Principal component analysis and related models

Neuroscience abounds with models involving latent parameters. A latent parameter is a parameter or random variable that cannot be observed. They are central to both encoding and decoding problems, which are at the heart of neuroscience.

As a reminder, an encoding problem addresses how stimuli or other inputs produce a neuronal response. That is, in an encoding problem, we seek to infer neuronal activity given an observed stimulus or behavior. By contrast, in a decoding problem, we seek to infer what stimulus resulted in an observed neuronal activity or what behavior results from an observed neuronal activity. In both cases, there are latent variables that link stimuli and behaviors to and from neuronal activity.
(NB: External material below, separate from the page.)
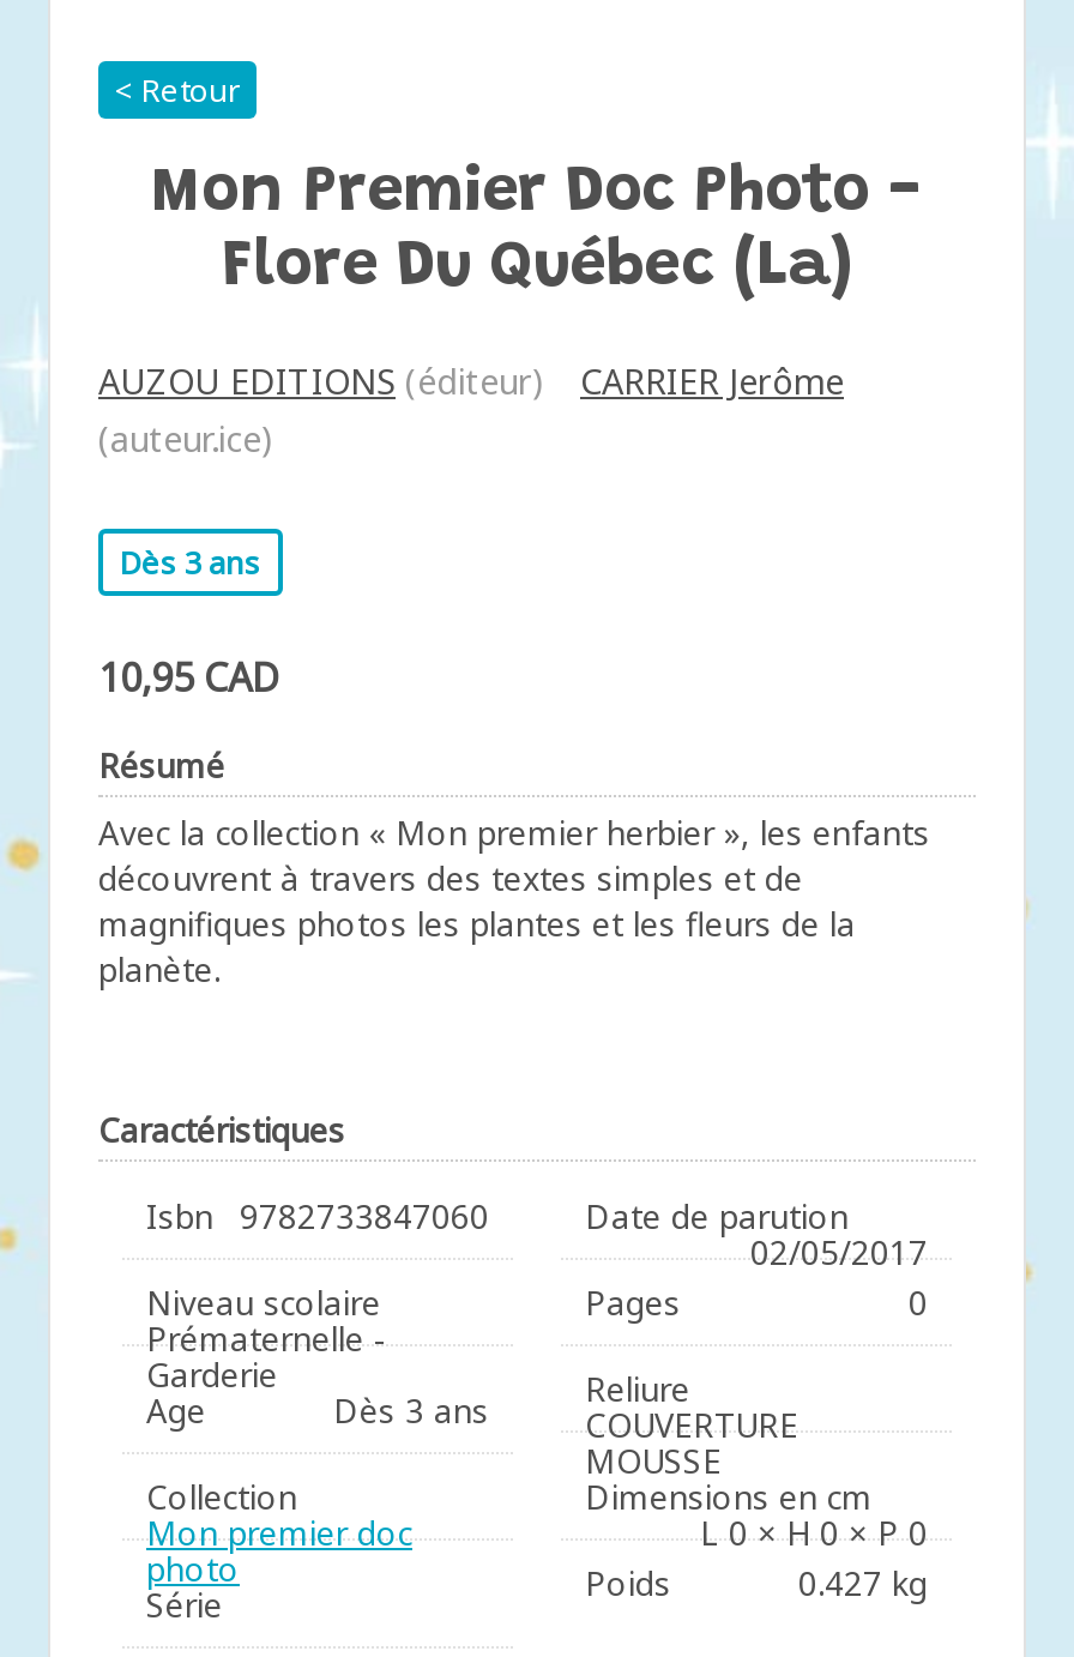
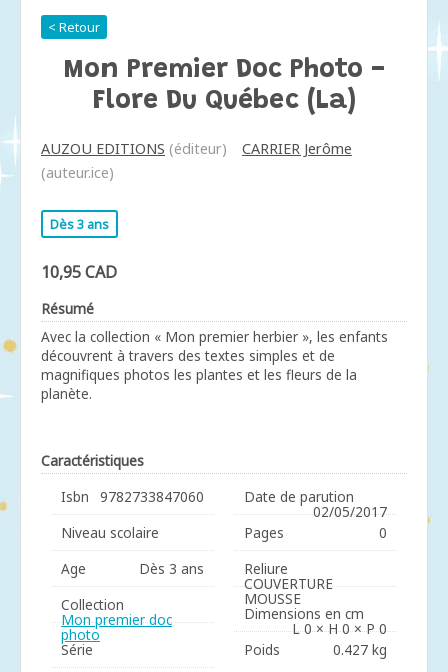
[146,1315,386,1397] Prématernelle - | Garderie -> none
As a simple example, we can imagine observing, e.g., by calcium imaging, activity of many neurons in the brain. There may only be a few simple “causes” of this observed behavior.¹ In the following lessons, we will see that factor analysis and the associated models of principal component analysis and probabilistic principal component analysis provide a set of formal models in which lower-dimensional latent variables may be inferred from high-dimensional observational data. For this reason, these models are sometimes referred to as models for dimensionality reduction.

I am being intentional with the use of the word “cause” here. Neuroscientists ascribe the word cause somewhat liberally to mean parameters on which observed data are conditioned. See, e.g., Chapter 10 of Dayan and Abbott. This is different from more restrictive definitions of causes in the context of causal inference; see Judea Pearl’s book.↩︎